**Your task:**
When the line containing "ship to: Brunnengasse" is found in the data below, copy it and each line after it through the line containing "BabybugzBabybugz | BZ05 natural: 6 -> none", exactly and with no others.

[Stored data]
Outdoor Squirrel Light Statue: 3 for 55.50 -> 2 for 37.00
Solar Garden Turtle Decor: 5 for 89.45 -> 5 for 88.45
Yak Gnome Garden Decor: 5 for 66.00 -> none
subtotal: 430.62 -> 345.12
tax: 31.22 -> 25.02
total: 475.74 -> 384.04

...

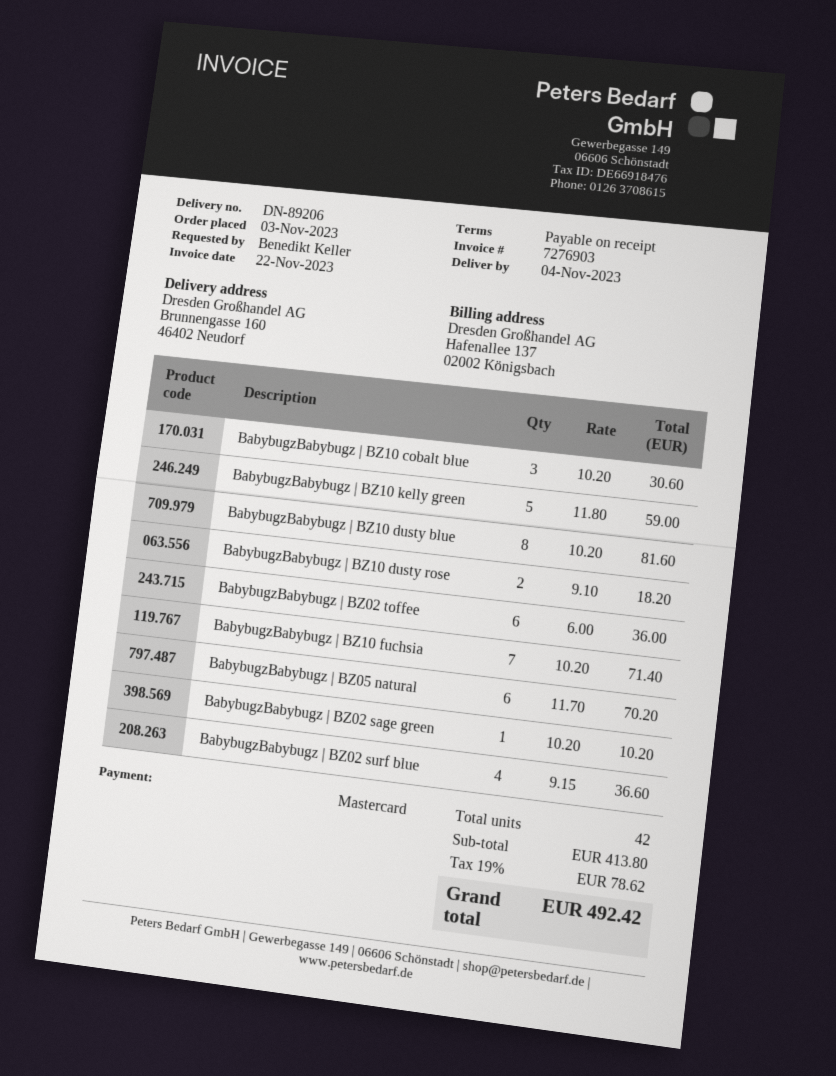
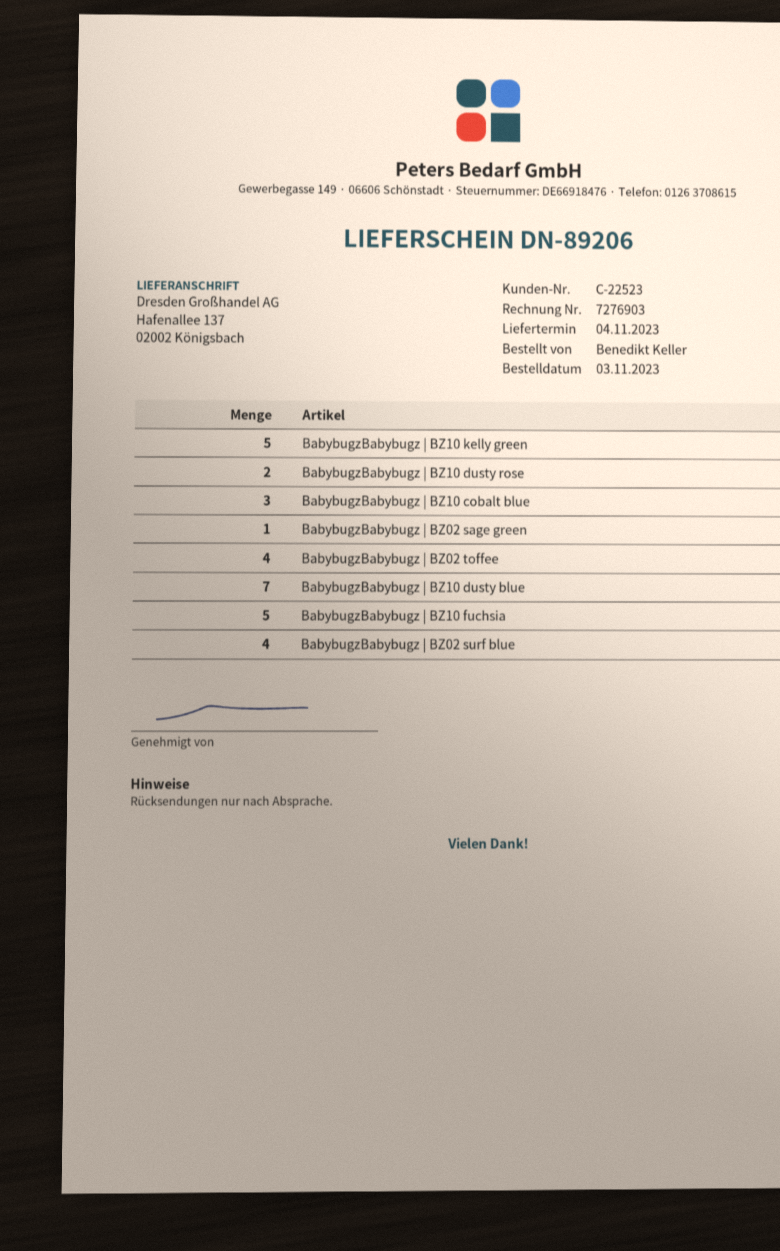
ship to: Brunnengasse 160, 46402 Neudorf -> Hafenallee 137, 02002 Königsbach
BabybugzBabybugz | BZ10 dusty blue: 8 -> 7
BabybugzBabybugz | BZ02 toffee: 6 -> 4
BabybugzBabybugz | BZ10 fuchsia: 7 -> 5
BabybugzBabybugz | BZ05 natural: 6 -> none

==

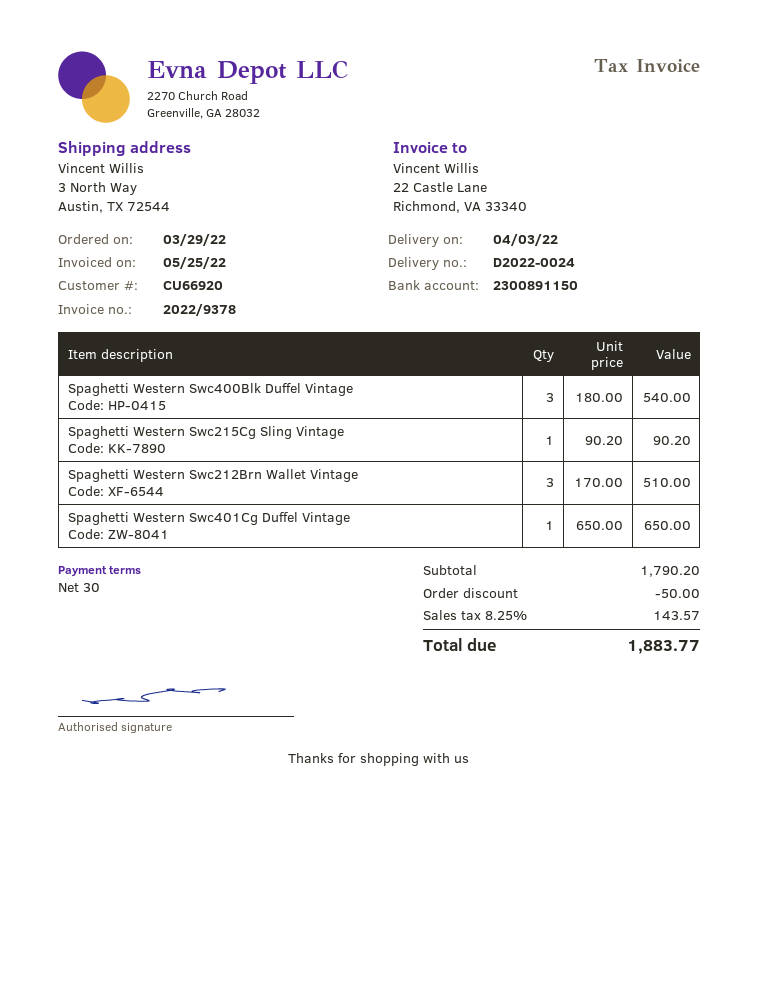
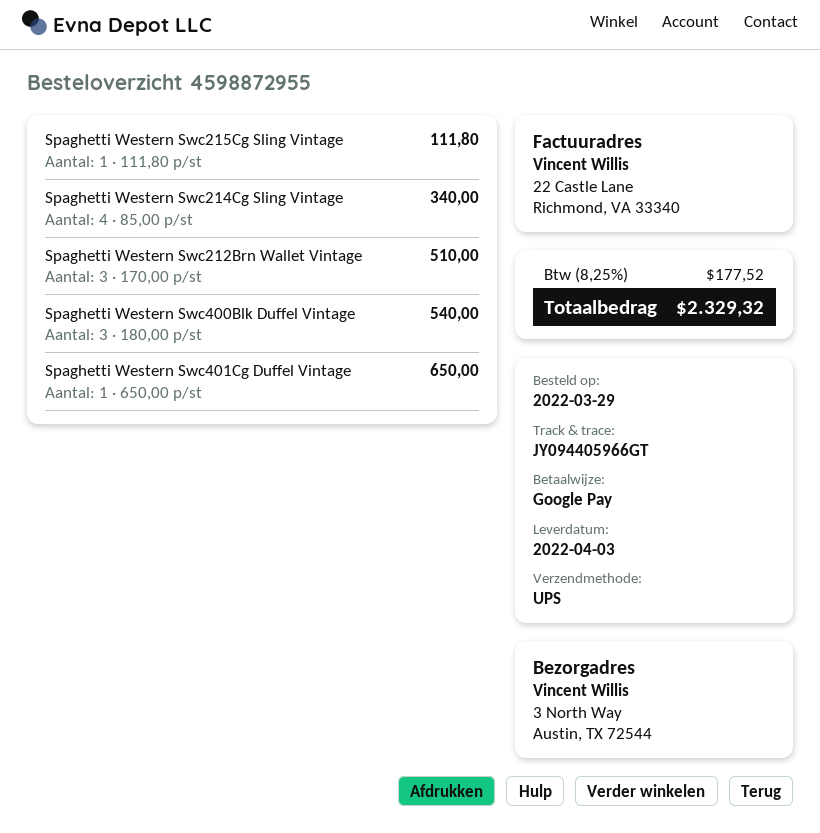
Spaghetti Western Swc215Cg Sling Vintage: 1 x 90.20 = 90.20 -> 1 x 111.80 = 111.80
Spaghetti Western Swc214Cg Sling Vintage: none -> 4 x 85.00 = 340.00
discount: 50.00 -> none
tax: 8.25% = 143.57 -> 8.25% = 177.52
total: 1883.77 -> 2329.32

**Answer to this problem:**
ship to: Brunnengasse 160, 46402 Neudorf -> Hafenallee 137, 02002 Königsbach
BabybugzBabybugz | BZ10 dusty blue: 8 -> 7
BabybugzBabybugz | BZ02 toffee: 6 -> 4
BabybugzBabybugz | BZ10 fuchsia: 7 -> 5
BabybugzBabybugz | BZ05 natural: 6 -> none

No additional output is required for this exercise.